We're going to Republicans because that's where there's no bias.
Or we're going to a red state because that's where there's no bias,
which is just, it's absurd.
Everyone knows it's absurd out here.
Employees know it's absurd.
That said, and I want to be clear,
there are a significant number of people inside of meta
who are cheering these changes.
And that goes back to our earlier discussion of
It's not total lib Silicon Valley.
Some people are like, yes, Mark is being Mark.
Mark is being authentic.
We need free speech.
And like, that was not the meta of eight years ago.
I think it has changed a lot.
And that's super interesting.
One thing I do want to say, though, is like Mark gets a lot of credit or is a self-professed
long-term thinker.
Everything he thinks about is the future and five, 10 years from now or 20 years.
We're going to be living the metaverse.
And everything I do for my company is not short-term thinking.
But it sure seems that he's making a bet on the future.
the next four years and nothing beyond that, right? Like, the bet that he's making is Trumpism,
even post-Trump is here and we'll worry about 2008 when we get there, which is very interesting
to me. Yeah, for sure. And look, between him and Musk, I can only assume that in five years,
I will be living on Mars in the metaverse somehow. Sounds great. Yeah. So you can't wait for that.
I always love talking to you.
Thanks so much for coming in and sharing your expertise with us.
Thank you.
Thank you for letting me unload.
I know you have some writing to do, so I'll let you go.
Yeah, this shit is crazy.
I've got to do another story.
So we'll bug you again next time the platform blows up or there's some policy change.
Excellent.
Excellent.
Mike, thanks again, man.
Thanks for having me.
Folks, I am very happy to welcome to the new abnormal author of the newsletter, Huddled Masses.
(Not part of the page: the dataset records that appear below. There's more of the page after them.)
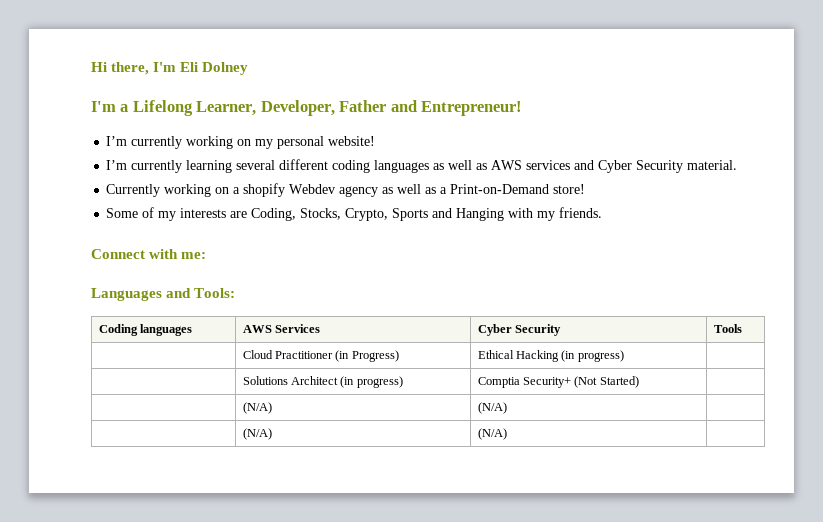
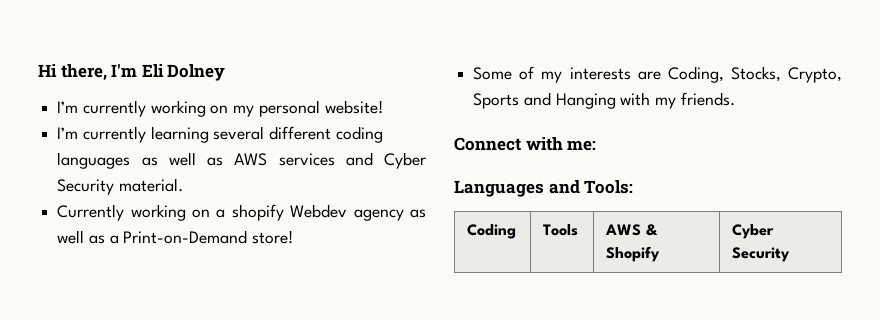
- I'm a Lifelong Learner, Developer, Father and Entrepreneur!
- Coding languages | AWS Services | Cyber Security | Tools
- | Cloud Practitioner (in Progress) | Ethical Hacking (in progress) |
- | Solutions Architect (in progress) | Comptia Security+ (Not Started) |
- | (N/A) | (N/A) |
- | (N/A) | (N/A) |
+ Coding | Tools | AWS & Shopify | Cyber Security

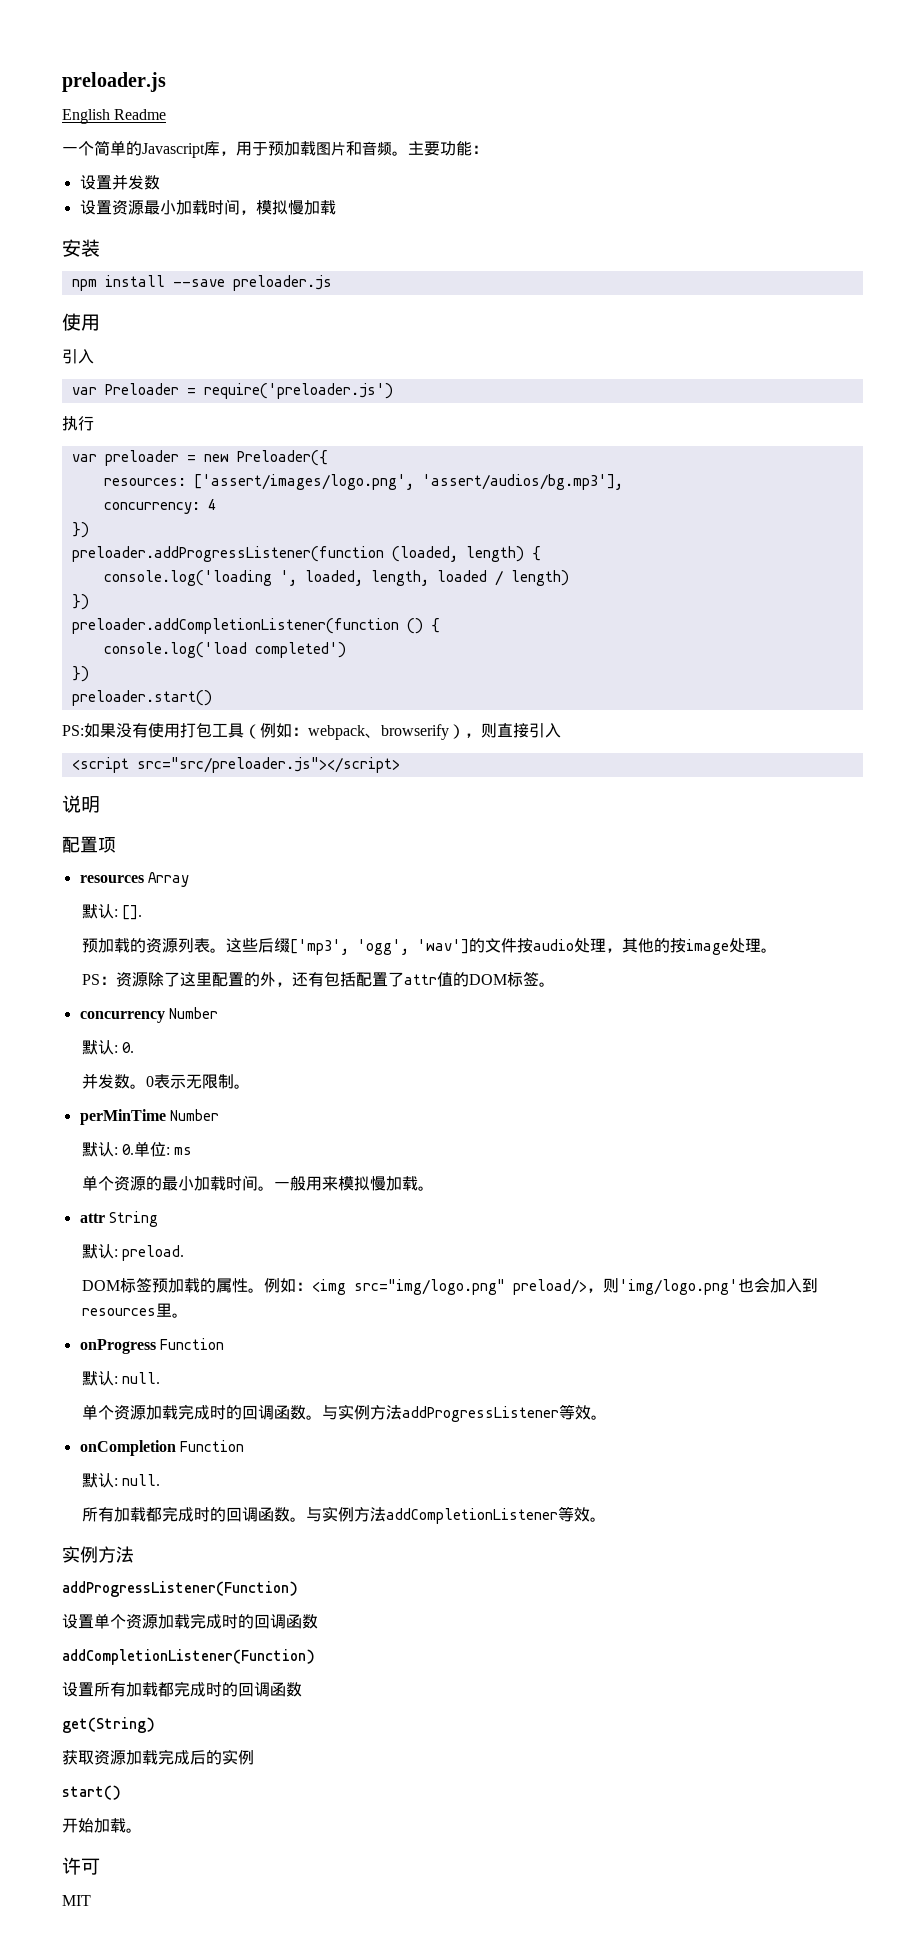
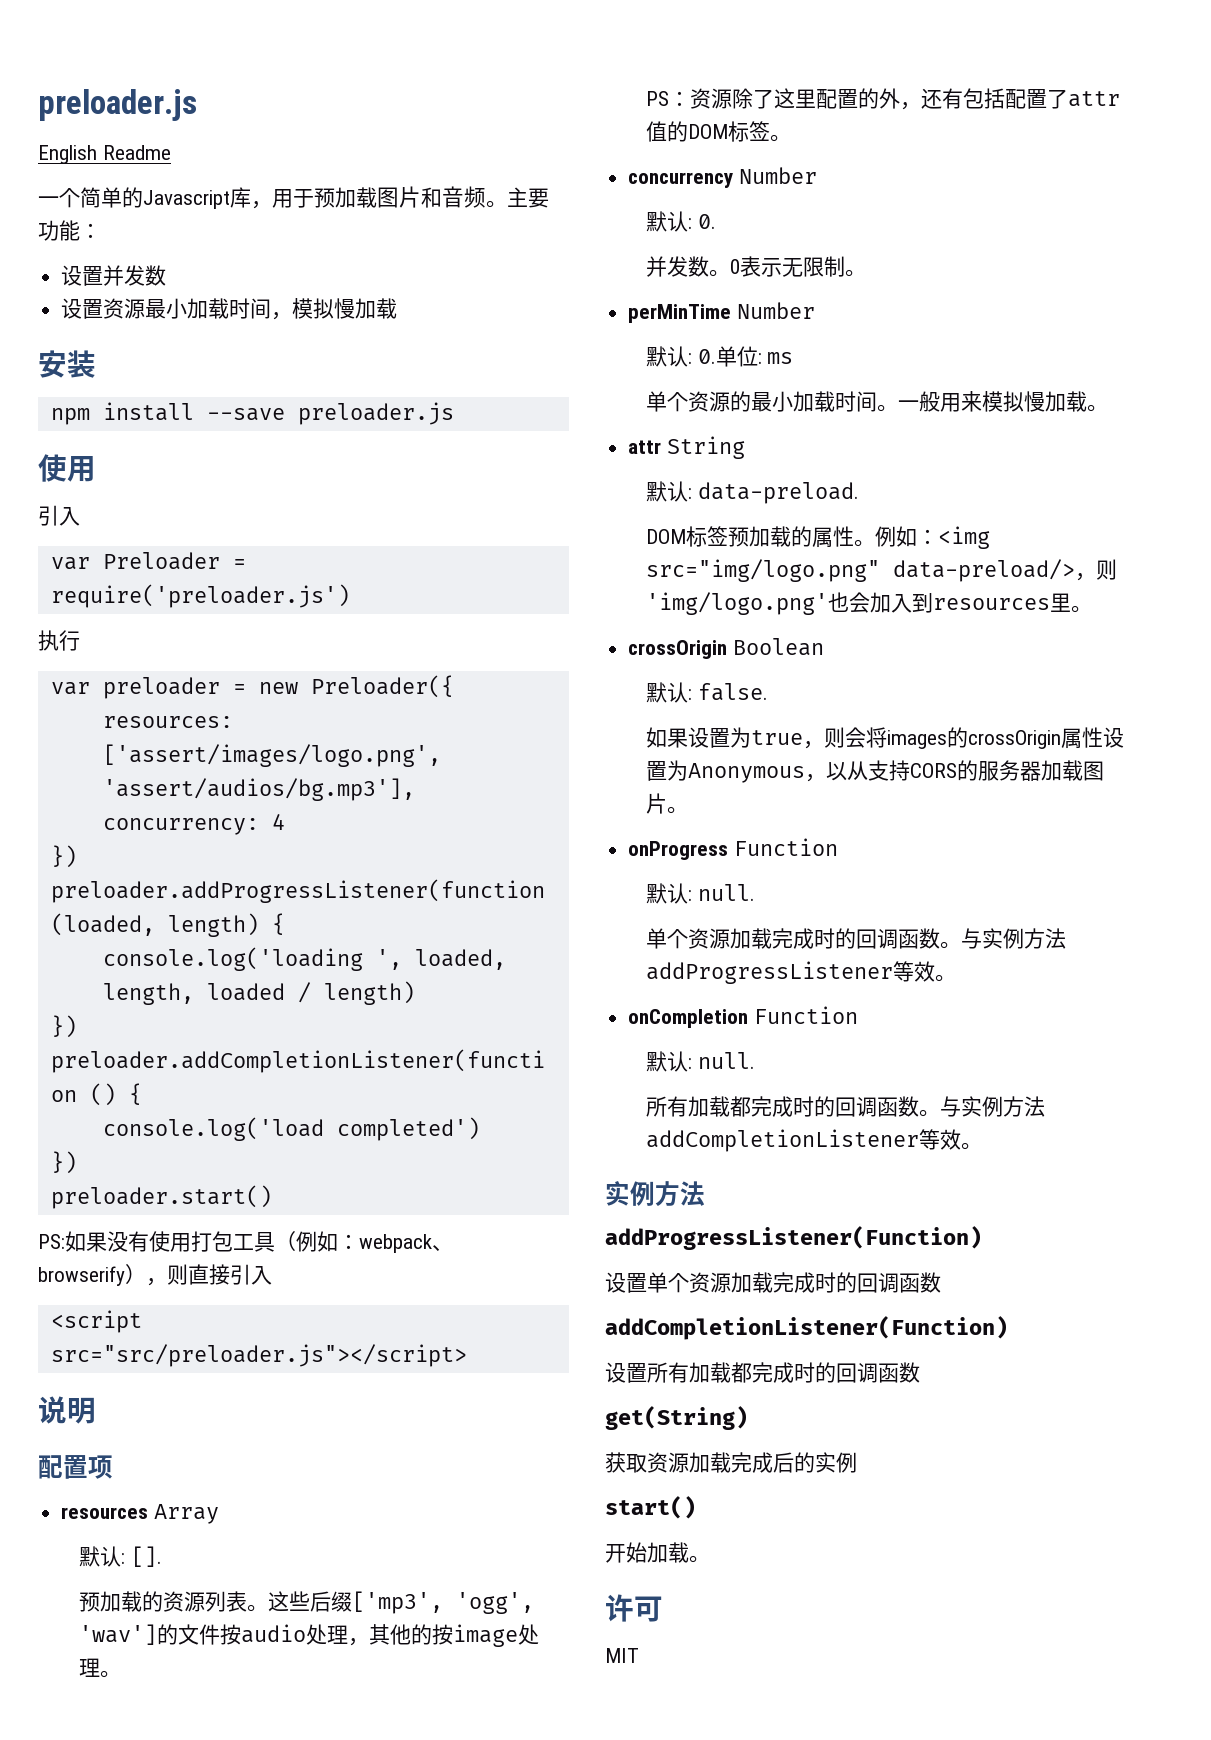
- 默认: preload.
+ 默认: data-preload.
- 例如：<img src="img/logo.png" preload/>，则'img/logo.png'也会加入到resources里。
+ 例如：<img src="img/logo.png" data-preload/>，则'img/logo.png'也会加入到resources里。
+ crossOrigin Boolean
+ 默认: false.
+ 如果设置为true，则会将images的crossOrigin属性设置为Anonymous，以从支持CORS的服务器加载图片。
and the author of a piece in the bulwark this week,
the media isn't ready for Trump's mass deportation moment.
Adrian Carasquillo joins us, and Adrian, here's the thing.
Donald Trump, for I don't even know how long the man was campaigning for,
has been talking about throwing out,
and I use quotation marks and I'm using his words,
up to 20 million people inside of the United States.
And Republicans' minds in the way that they have shaped this narrative has expressed to the American public that 20 million people that live in this country are all criminals and are just running rampant all over the place, wrecking havoc and destroying America from the inside out.
The media, corporate mainstream media, has done very little, in my humble opinion, to combat that narrative with the truth of what.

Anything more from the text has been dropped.